Another attempt, we have [tex]x_1 > 0, x_2 > 0, ..., x_n>0:\sqrt[n]{x_1x_2..x_n}\leq\frac{x_1+x_2+...+x_n}{n}[/tex], where equality is then [tex]x_1=x_2=...=x_n[/tex]
So, [tex]\forall n\in N: \sqrt[n]{n!}<\frac{(1+n)n}{2n}=\frac{n+1}{2}
\Longrightarrow x_n=\frac{n}{\sqrt[n]{n!}}>\frac{2n}{1+n}=y_n[/tex]
Sequence [tex](y_n)[/tex] is increasing, because [tex]\forall n\in N:\frac{y_{n+1}}{y_n}=\frac{2(n+1)}{n+2}\frac{1+n}{n+2}=\frac{n^2+2n+1}{n+2}=n+\frac{1}{n+2}>1[/tex]

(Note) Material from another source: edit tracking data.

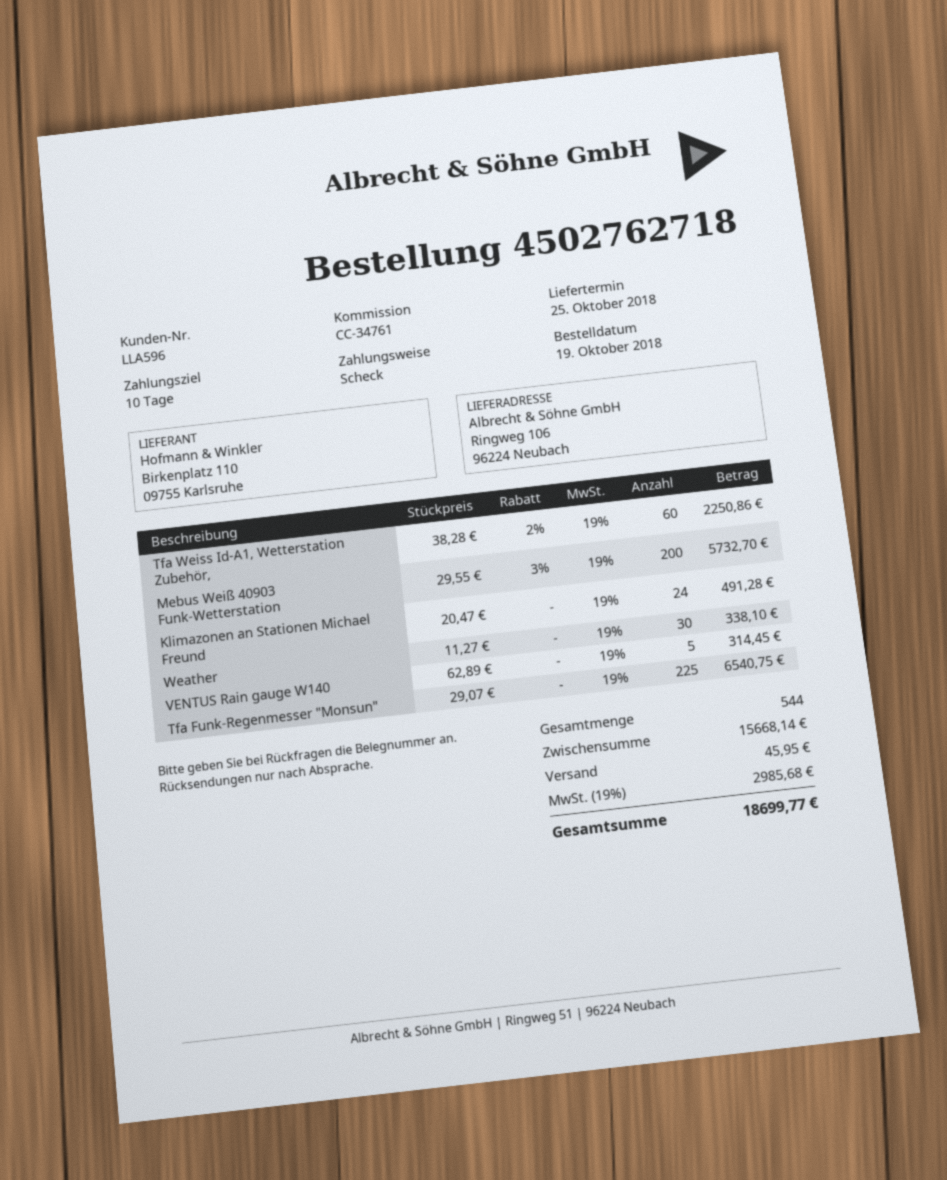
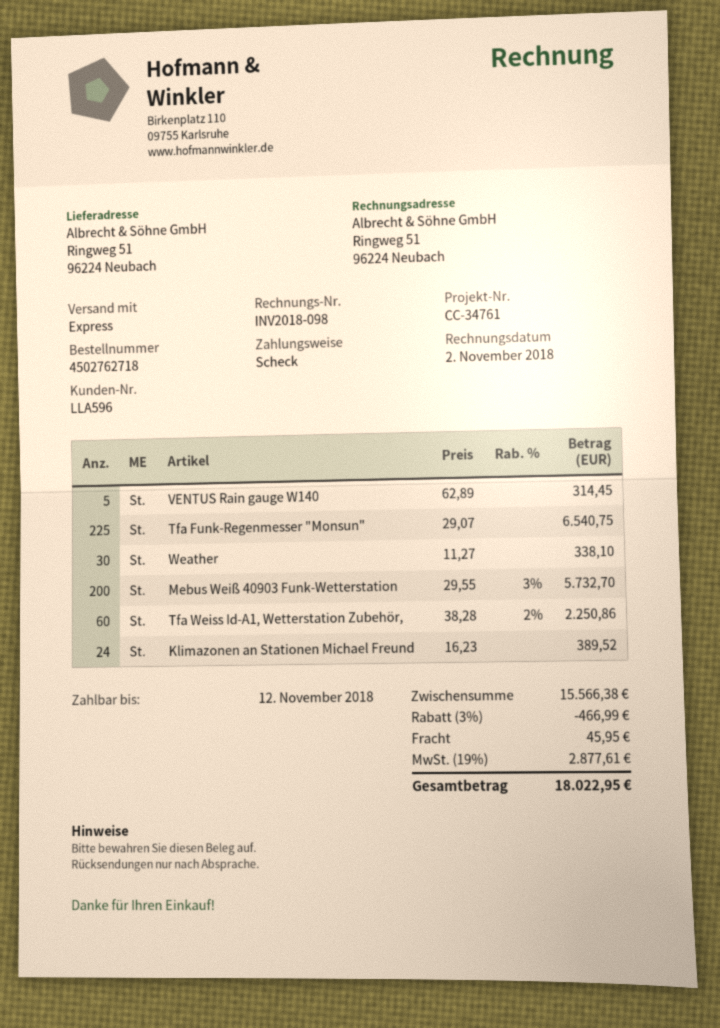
ship to: Ringweg 106, 96224 Neubach -> Ringweg 51, 96224 Neubach
Klimazonen an Stationen Michael Freund: 24 x 20.47 = 491.28 -> 24 x 16.23 = 389.52
subtotal: 15668.14 -> 15566.38
discount: none -> 3% = 466.99
tax: 19% = 2985.68 -> 19% = 2877.61
total: 18699.77 -> 18022.95

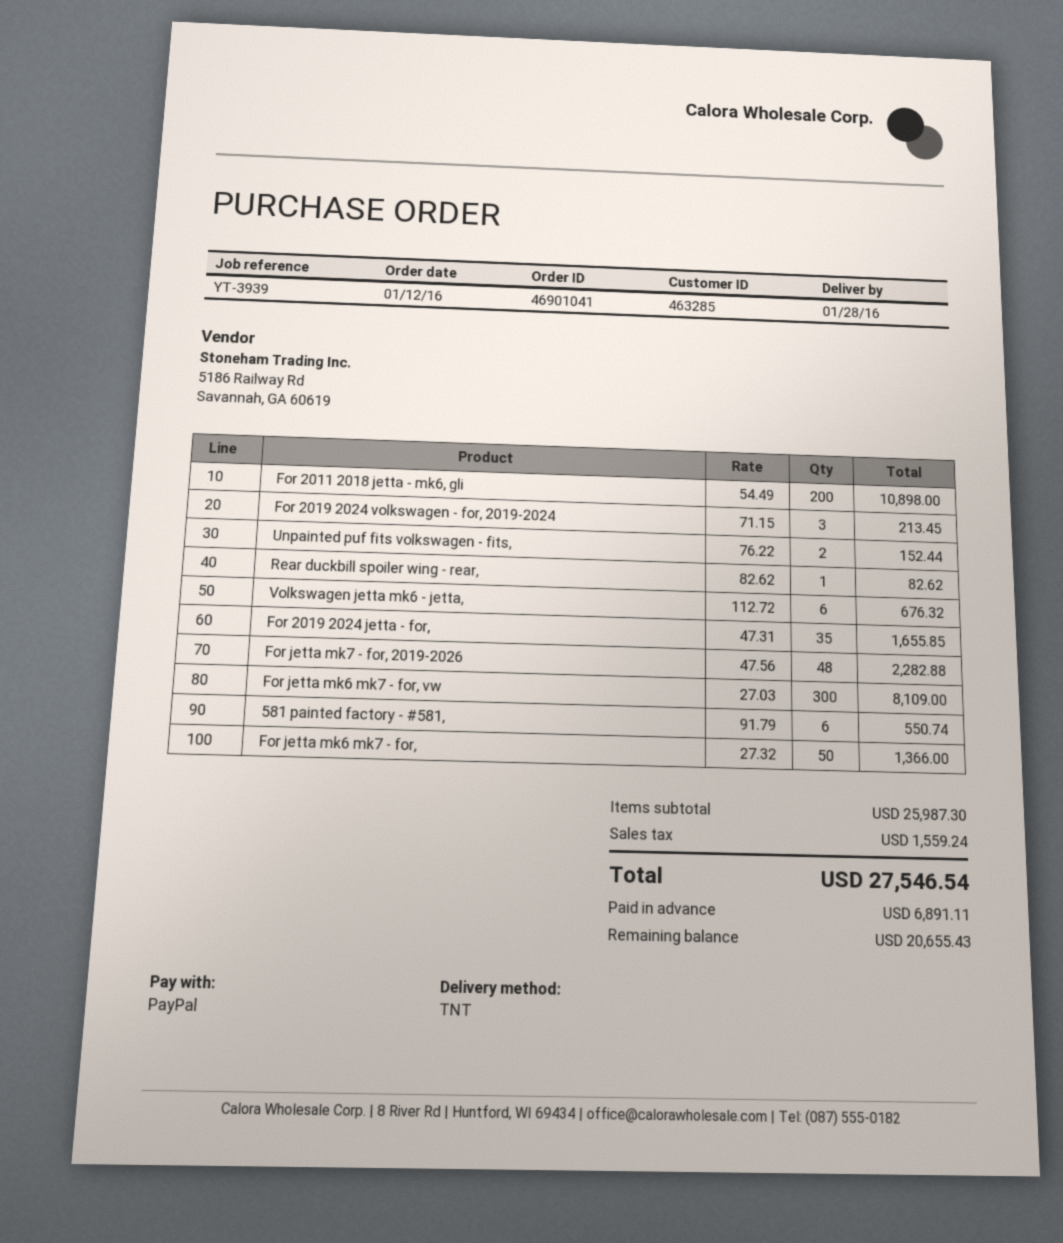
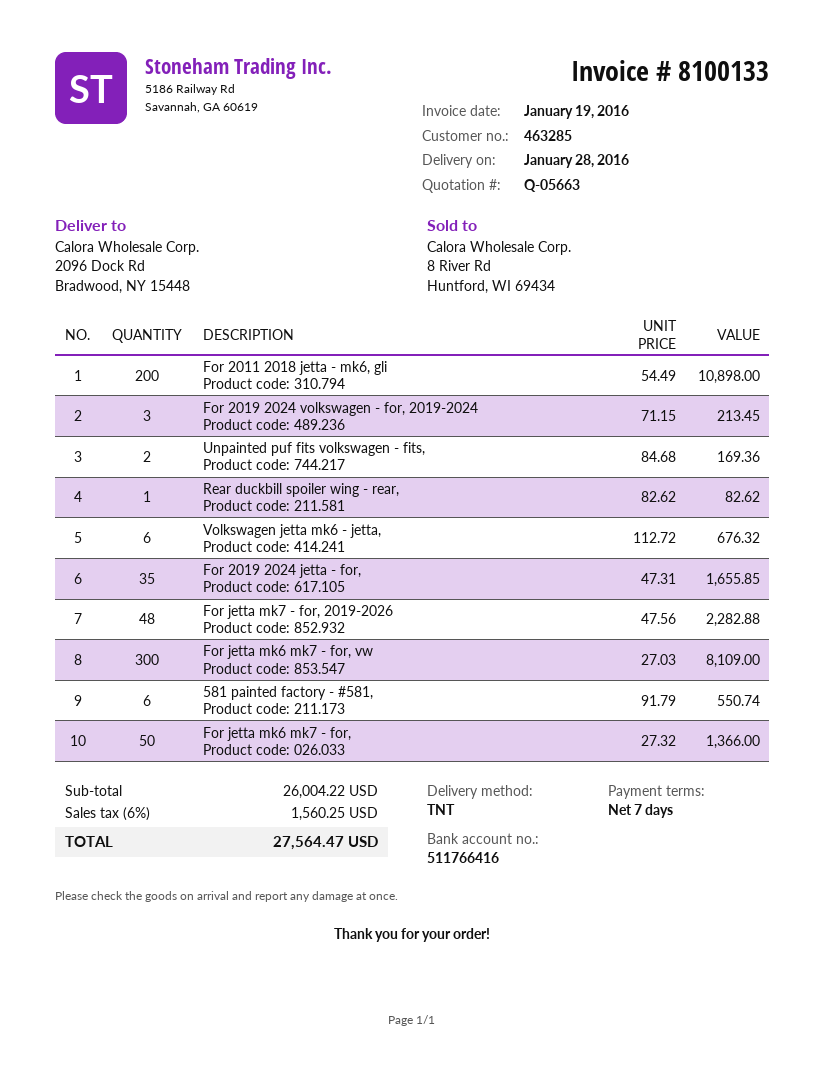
Unpainted puf fits volkswagen - fits,: 2 x 76.22 = 152.44 -> 2 x 84.68 = 169.36
subtotal: 25987.30 -> 26004.22
tax: 1559.24 -> 1560.25
total: 27546.54 -> 27564.47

Can I say, [tex]x_n[/tex] is increasing, because [tex]y_n[/tex] is increasing and [tex]x_n > y_n, n \in N[/tex] ?

Next, we have [tex]n!>\left({\frac{n}{e}}\right)^n, n \in N[/tex]. I will omit the proof of this inequality, it is proven very simply by using math. induction.

So, we have [tex]\forall n\in N:n!>\left({\frac{n}{e}}\right)^n \Longrightarrow e>\frac{n}{\sqrt[n]{n!}}[/tex]

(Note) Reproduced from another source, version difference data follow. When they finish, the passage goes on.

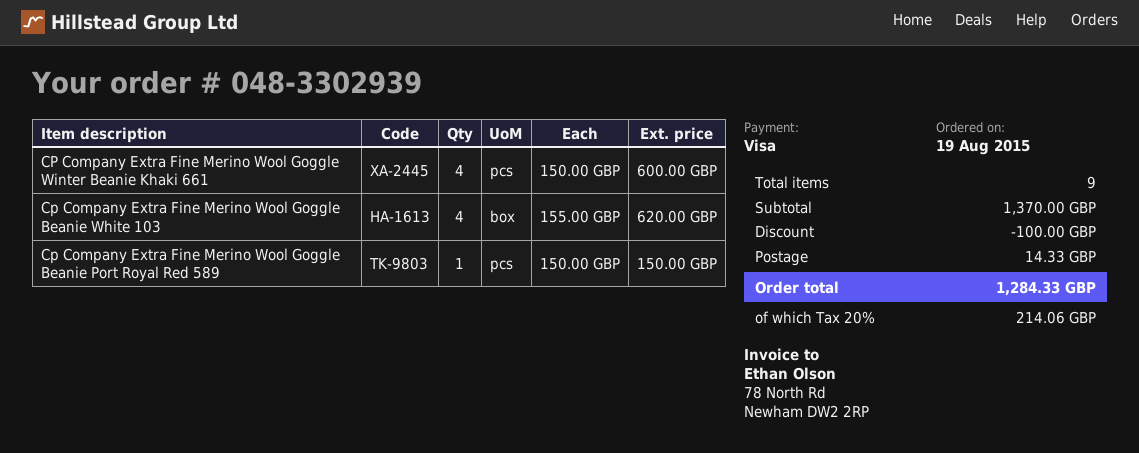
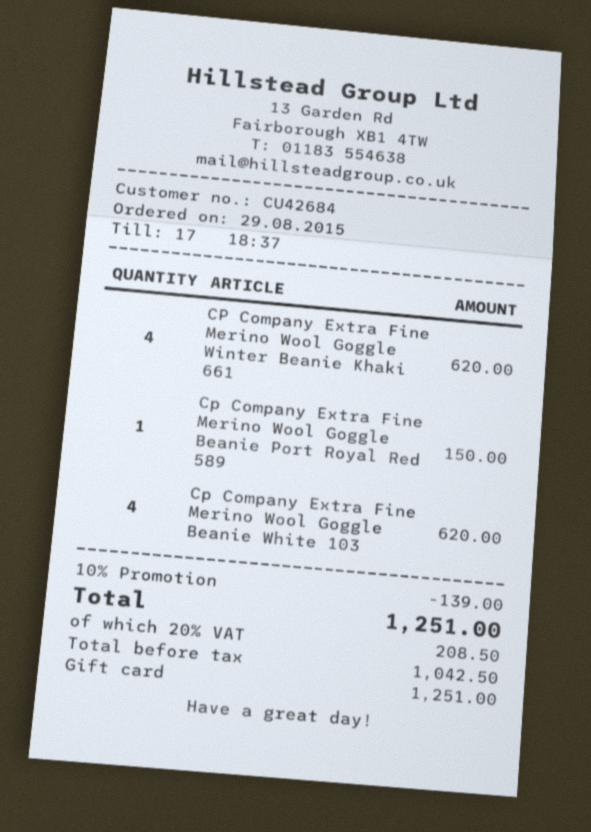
order date: 2015-08-19 -> 2015-08-29
payment method: Visa -> gift card
CP Company Extra Fine Merino Wool Goggle Winter Beanie Khaki 661: 4 for 600.00 -> 4 for 620.00
discount: 100.00 -> 139.00
shipping: 14.33 -> none
tax: 20% = 214.06 -> 20% = 208.50
total: 1284.33 -> 1251.00

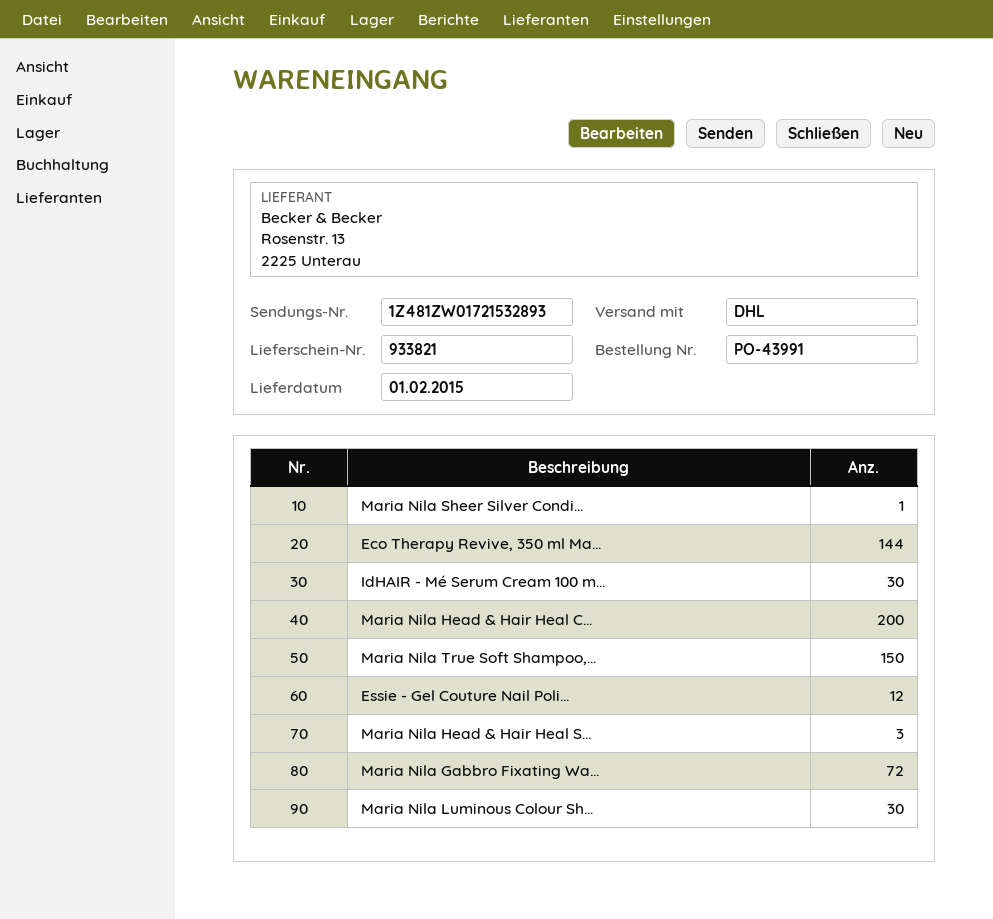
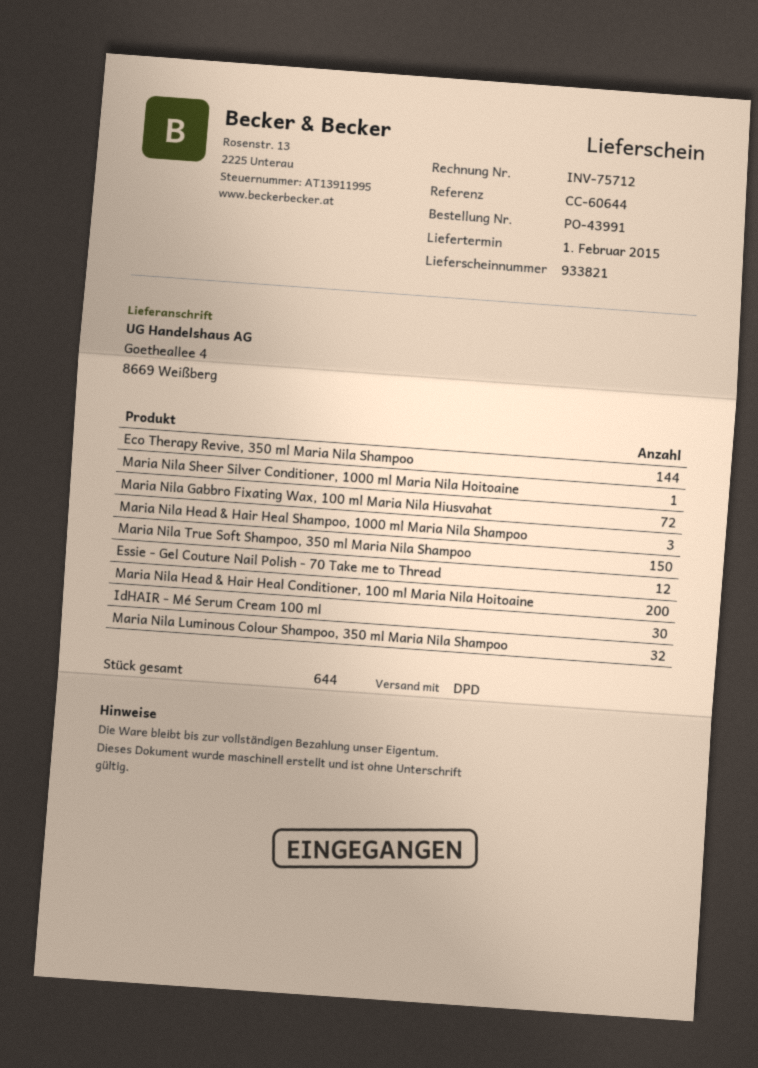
shipping method: DHL -> DPD
Maria Nila Luminous Colour Sh...: 30 -> 32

Next, [tex]\forall n \in N: \sqrt[n]{n!} < \frac{(n+1)n}{2n} = \left(1 + \frac{1}{n}\right) \frac{n}{2}<\left(1 + \frac{1}{n}\right)n=\frac{1}{1-\frac{1}{n+1}}n \Longrightarrow x_n=\frac{n}{\sqrt[n]{n!}}>1-\frac{1}{n+1}>1-\frac{1}{n}>\left(1-\frac{1}{n}\right)^{n}=z_n[/tex]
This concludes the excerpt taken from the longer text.